Import subsequent CSV reports:

  1. From the PowerPivot Window, Design Ribbon, select Existing Connections
  2. From the Existing Connections panel, select to Open the “CSV Files Via SQL” connection just created.
  3. As above, specify the desired table name and SQL query for the next report and click Finish
  4. As above check/set the column data types and refresh…

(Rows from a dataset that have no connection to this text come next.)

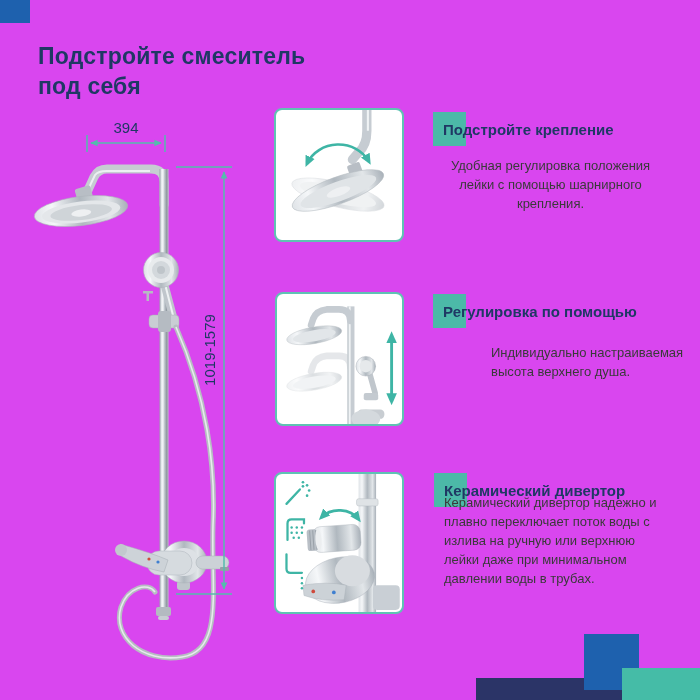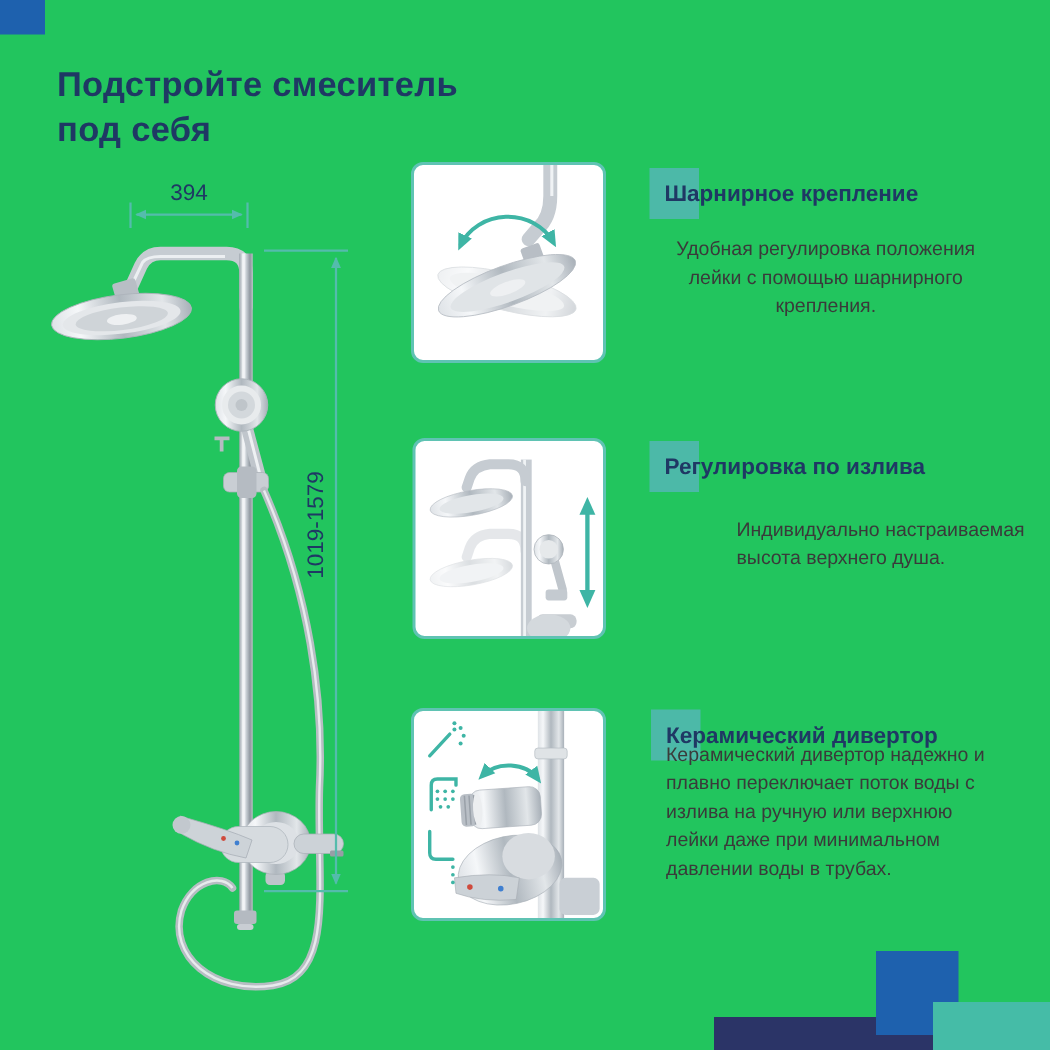--- a/index.html
+++ b/index.html
@@ -4,7 +4,7 @@
 <style>
   html,body{margin:0;padding:0;background:#e8e8e8;}
   .page{
-    position:relative;width:700px;height:700px;background:#22c55e;
+    position:relative;width:700px;height:700px;background:#d946ef;
     font-family:"Liberation Sans",sans-serif;overflow:hidden;margin:0 auto;
   }
   

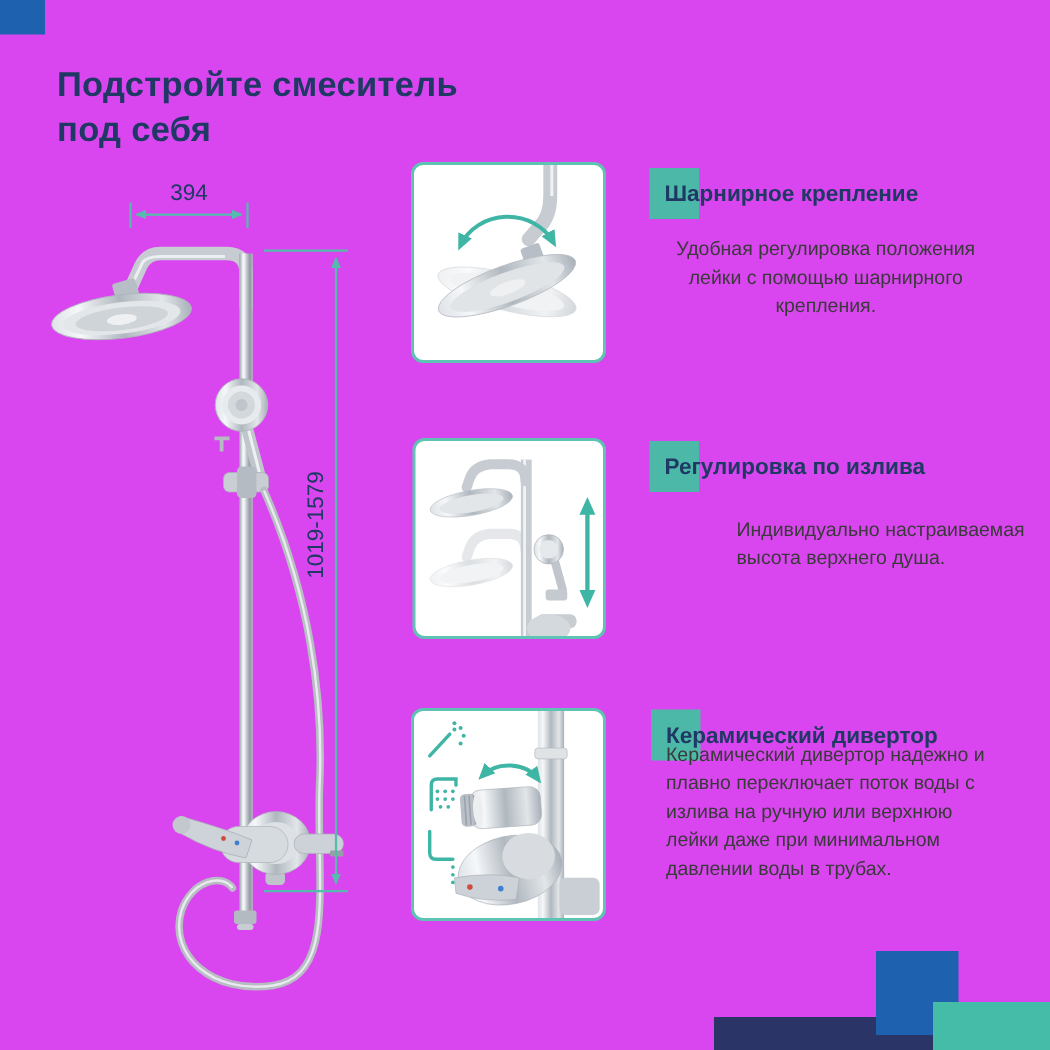--- a/index.html
+++ b/index.html
@@ -280,7 +280,7 @@
 
   <div>
     <div class="feature-sq" style="left:433px;top:112px;"></div>
-    <div class="feature-title" style="left:443px;top:120px;">Шарнирное крепление</div>
+    <div class="feature-title" style="left:443px;top:120px;">Подстройте крепление</div>
     <div class="feature-body" style="left:443px;top:156px;width:215px;text-align:center;">Удобная регулировка положения лейки с помощью шарнирного крепления.</div>
   </div>
 

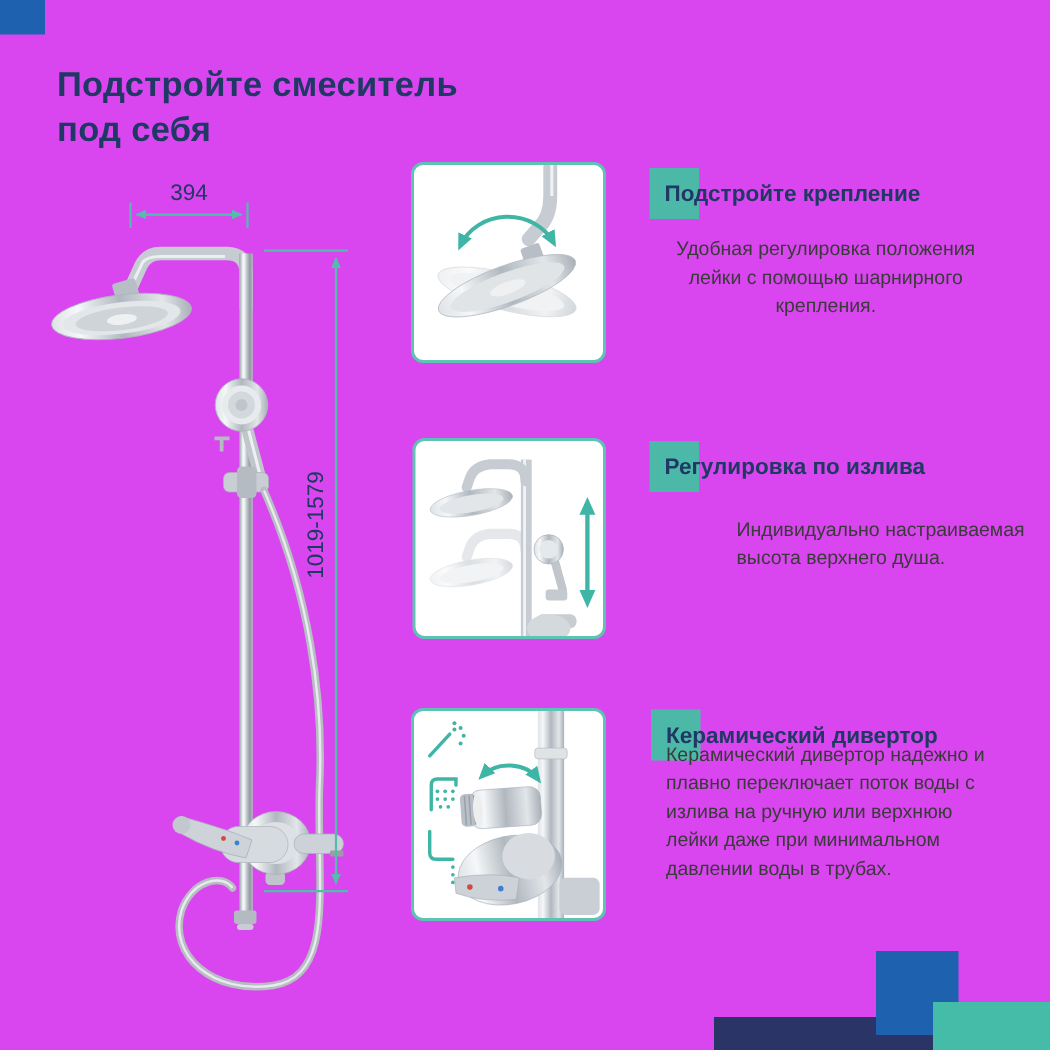--- a/index.html
+++ b/index.html
@@ -286,7 +286,7 @@
 
   <div>
     <div class="feature-sq" style="left:433px;top:294px;"></div>
-    <div class="feature-title" style="left:443px;top:302px;">Регулировка по излива</div>
+    <div class="feature-title" style="left:443px;top:302px;">Регулировка по помощью</div>
     <div class="feature-body" style="left:443px;top:343px;width:222px;margin-left:48px;">Индивидуально настраиваемая высота верхнего душа.</div>
   </div>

PowerPivot Connection & Import Notes:

  • Only 1 PowerPivot connection needs to be defined. You can import all your CSV tables via this connection assuming your SQL query fully specifies the file path. Note that you can use UNC style file paths in the SQL query (\\<sharename>\data\report1\report1.txt as an example).
  • I have NOT figured out how to use environment variables or the like to make the SQL queries somewhat dynamic. At this point all my SQL queries are static. I am truly open to suggestions here. Large projects can result in *many* static queries that ultimately need to be modified.

SQL Notes:

  • the SQL functionality is limited by the Jet database (aka Microsoft Access). Tis not as good as T-SQL, but not too bad. Syntax is often the challenge, but most is well defined in various Internet forums.
  • When you need to combine multiple CSV source files into a single table use the Union All command. For example:
    select * from c:\data\SalesReports\2011full.csv
    union all
    select * from c:\data\SalesReports\2012full.csv
    union all
    select * from c:\data\SalesReports\2013ytd.csv
  • When you need to limit the records by another file, use a join such as:
    select *
    from c:\data\SalesReports\2013ytd.csv s, c:\data\Customers\CustListA c
    where s.custno=c.custno

Credits:

I beg forgiveness for not properly acknowledging those that I have learned from. It has been a long and winding path to this point and alas I have not taken good notes. The best can do at this point is call out those who I sponge from regularly:

Update 1/18/2014 – For a little more detail on the process of creating the schema.ini file, including screen shots, see Teo Lachev’s blog: http://prologika.com/CS/blogs/blog/archive/2014/01/17/auto-generating-schema-ini.aspx

Update 10/3/2014 – Hit a snag today. Tried to import a CSV file that had a dash “-” in the file name. Import routine did NOT like the dash. I tried various bracketing methods including `'[] to no avail. Ended up changing the file name using underscore “_” instead of dash. Just thought I’d share…

Update 3/25/2015 – Again had a challenge with a – in a file name. I was able to fix the issue using the character ` (found on the tilde ~ key on my keyboard). Trick is to tic the start of the path to the last \, then tic after the last \ to the end of the path. Example:
select * from `c:\somedir\anotherdir`\`some-file.txt`

Update 4/2016 – Again I had a challenge with a file name – but this time with an Excel file on a Windows Share where the share name had dashes and dollar signs. Excel file??? Yes, I use this same approach to read Excel files via CSV. Just pick the “Microsoft Excel Driver” instead of the “Microsoft Access Text Driver” described above. Anyway back to this path issue… the solution: square brackets
Example for an Excel file:
select * from [\\servername\sharename\somedir\some-file.xlsx].[sheetname]

Why do I keep making updates to this old blog? For MY future reference of course…